━━ Material for this exercise

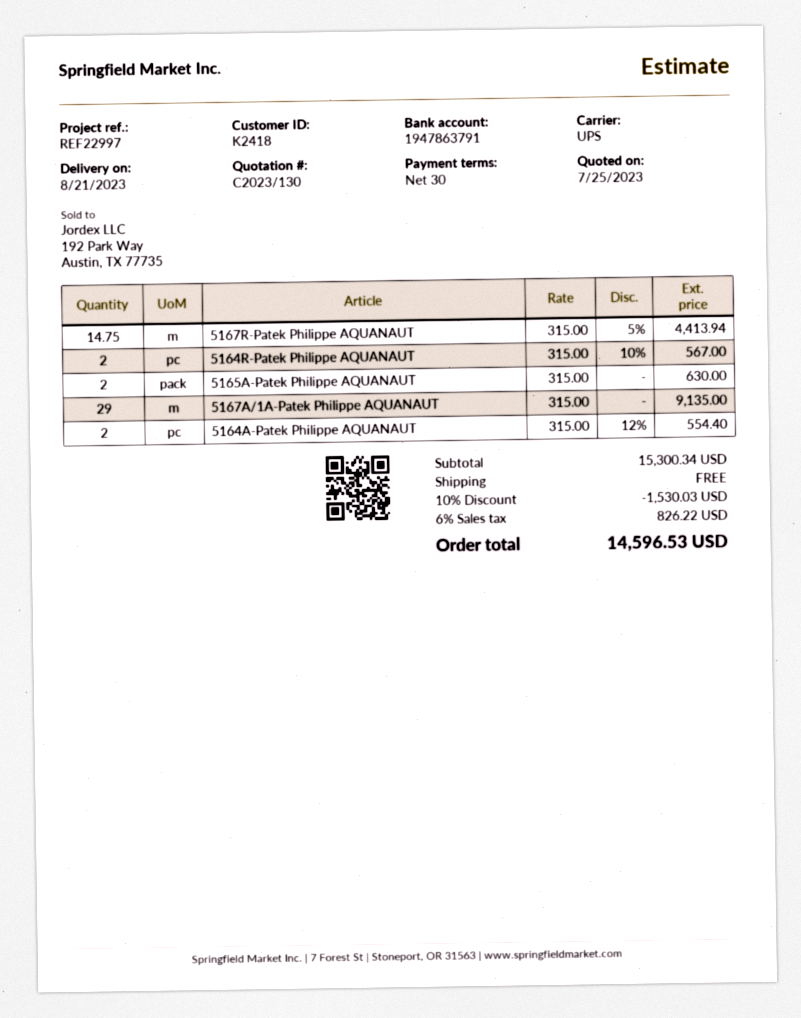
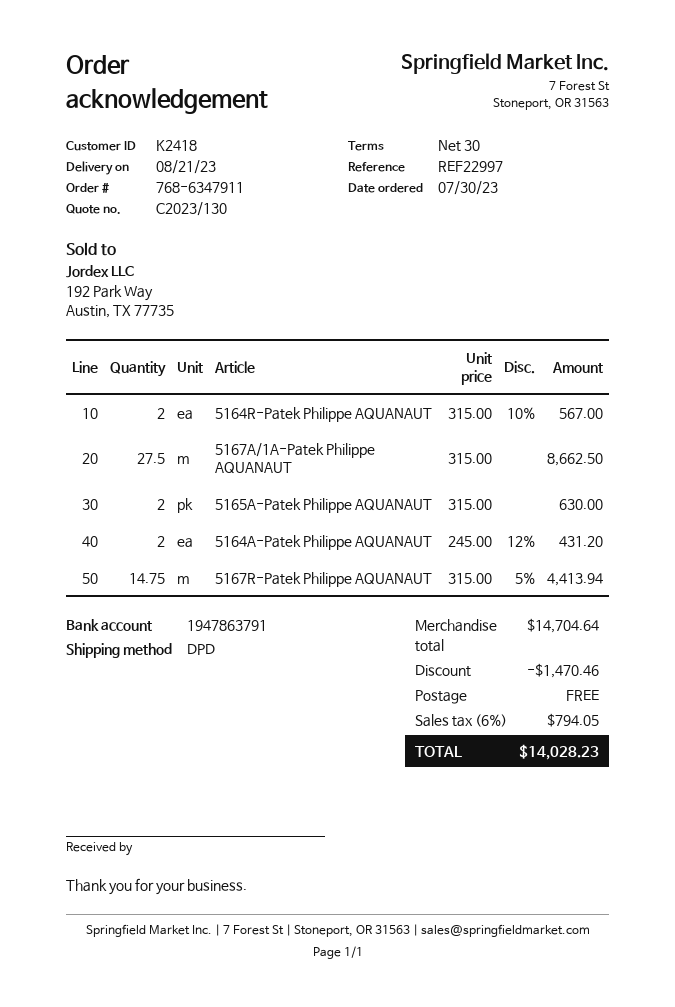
shipping method: UPS -> DPD
5167A/1A-Patek Philippe AQUANAUT: 29 x 315.00 = 9135.00 -> 27.5 x 315.00 = 8662.50
5164A-Patek Philippe AQUANAUT: 2 x 315.00 - 12% = 554.40 -> 2 x 245.00 - 12% = 431.20
subtotal: 15300.34 -> 14704.64
discount: 1530.03 -> 1470.46
tax: 6% = 826.22 -> 6% = 794.05
total: 14596.53 -> 14028.23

━━━━

» **What is expected**: The result should be an exact copy of the material, containing no pictures.

» **Written solution**:
shipping method: UPS -> DPD
5167A/1A-Patek Philippe AQUANAUT: 29 x 315.00 = 9135.00 -> 27.5 x 315.00 = 8662.50
5164A-Patek Philippe AQUANAUT: 2 x 315.00 - 12% = 554.40 -> 2 x 245.00 - 12% = 431.20
subtotal: 15300.34 -> 14704.64
discount: 1530.03 -> 1470.46
tax: 6% = 826.22 -> 6% = 794.05
total: 14596.53 -> 14028.23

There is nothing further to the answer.